Casting is hard. I rejoice whenever an actor lands a big movie job — especially when the job is so wrong for them that the terrible matchup of person and role will undoubtedly prompt waves of international laughter to brighten our days.

Here are the 10 most risible casting landmarks in movie history.

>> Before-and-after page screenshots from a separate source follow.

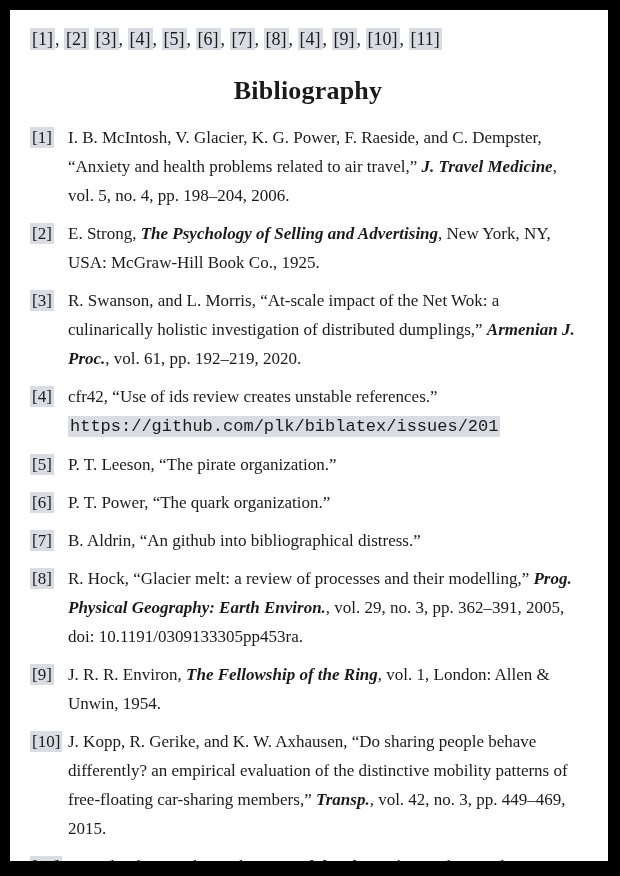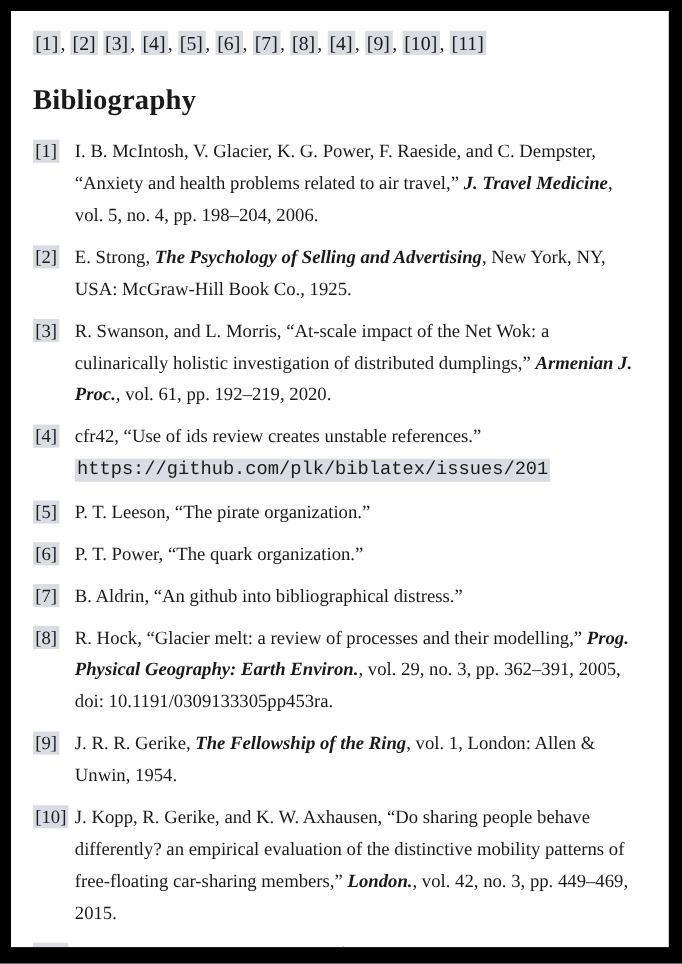--- a/index.html
+++ b/index.html
@@ -43,6 +43,7 @@
     font-weight: bold;
     margin: 25px 0 17px 0;
     letter-spacing: 0.2px;
+    text-align: center;
   }
   .bib-list { }
   .entry {

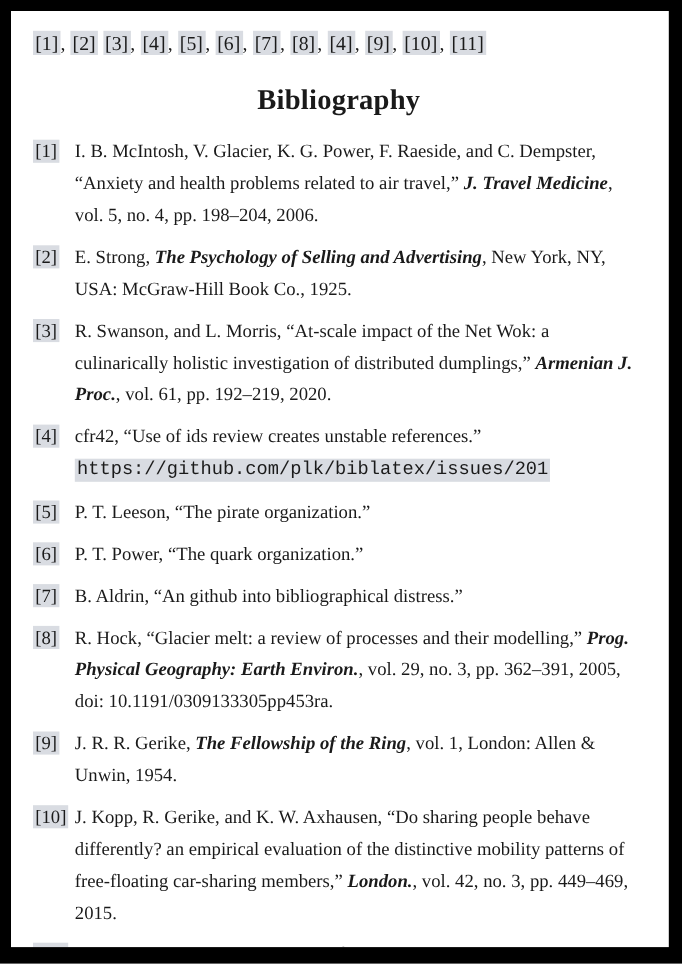--- a/index.html
+++ b/index.html
@@ -103,7 +103,7 @@
       </div>
       <div class="entry">
         <span class="label-col"><span class="hl">[9]</span></span>
-        <div class="entry-text"><span>J. R. R. Gerike, </span><span class="it">The Fellowship of the Ring</span><span>, vol. 1, London: Allen &amp; Unwin, 1954.</span></div>
+        <div class="entry-text"><span>J. R. R. Environ, </span><span class="it">The Fellowship of the Ring</span><span>, vol. 1, London: Allen &amp; Unwin, 1954.</span></div>
       </div>
       <div class="entry">
         <span class="label-col"><span class="hl">[10]</span></span>

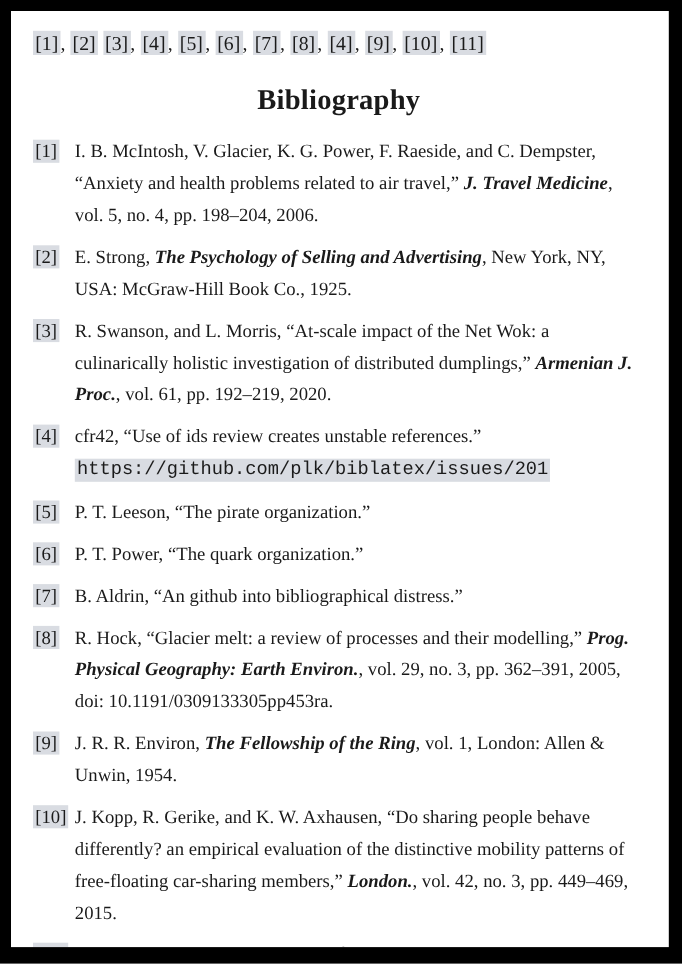--- a/index.html
+++ b/index.html
@@ -107,7 +107,7 @@
       </div>
       <div class="entry">
         <span class="label-col"><span class="hl">[10]</span></span>
-        <div class="entry-text"><span>J. Kopp, R. Gerike, and K. W. Axhausen, “Do sharing people behave differently? an empirical evaluation of the distinctive mobility patterns of free-floating car-sharing members,” </span><span class="it">London.</span><span>, vol. 42, no. 3, pp. 449–469, 2015.</span></div>
+        <div class="entry-text"><span>J. Kopp, R. Gerike, and K. W. Axhausen, “Do sharing people behave differently? an empirical evaluation of the distinctive mobility patterns of free-floating car-sharing members,” </span><span class="it">Transp.</span><span>, vol. 42, no. 3, pp. 449–469, 2015.</span></div>
       </div>
       <div class="entry">
         <span class="label-col"><span class="hl">[11]</span></span>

Elvis Presley, “Stay Away, Joe” (1968)

Elvis was supremely talented, but he became weary of his schlock movie career, as masterminded by Colonel Tom Parker — the guy who never met a bad script he didn’t like. In this feathered turkey, Elvis wore even more pancake than Ava Gardner in “Show Boat.” He played Joe Lightcloud, “a half-breed rodeo champ who returns to the reservation to help his people prove they can be responsible.” The King is awkward in this role, to say the least — especially when singing a love song to a bull — whereas the supporting cast of Hollywood vets fares no better. As one IMDB commenter puts it, “Joan Blondell trying to seduce Elvis and Burgess Meredith in warpaint should be ashamed.” Do I like “Stay Away, Joe?” Well, I’ve got reservations, yuk yuk.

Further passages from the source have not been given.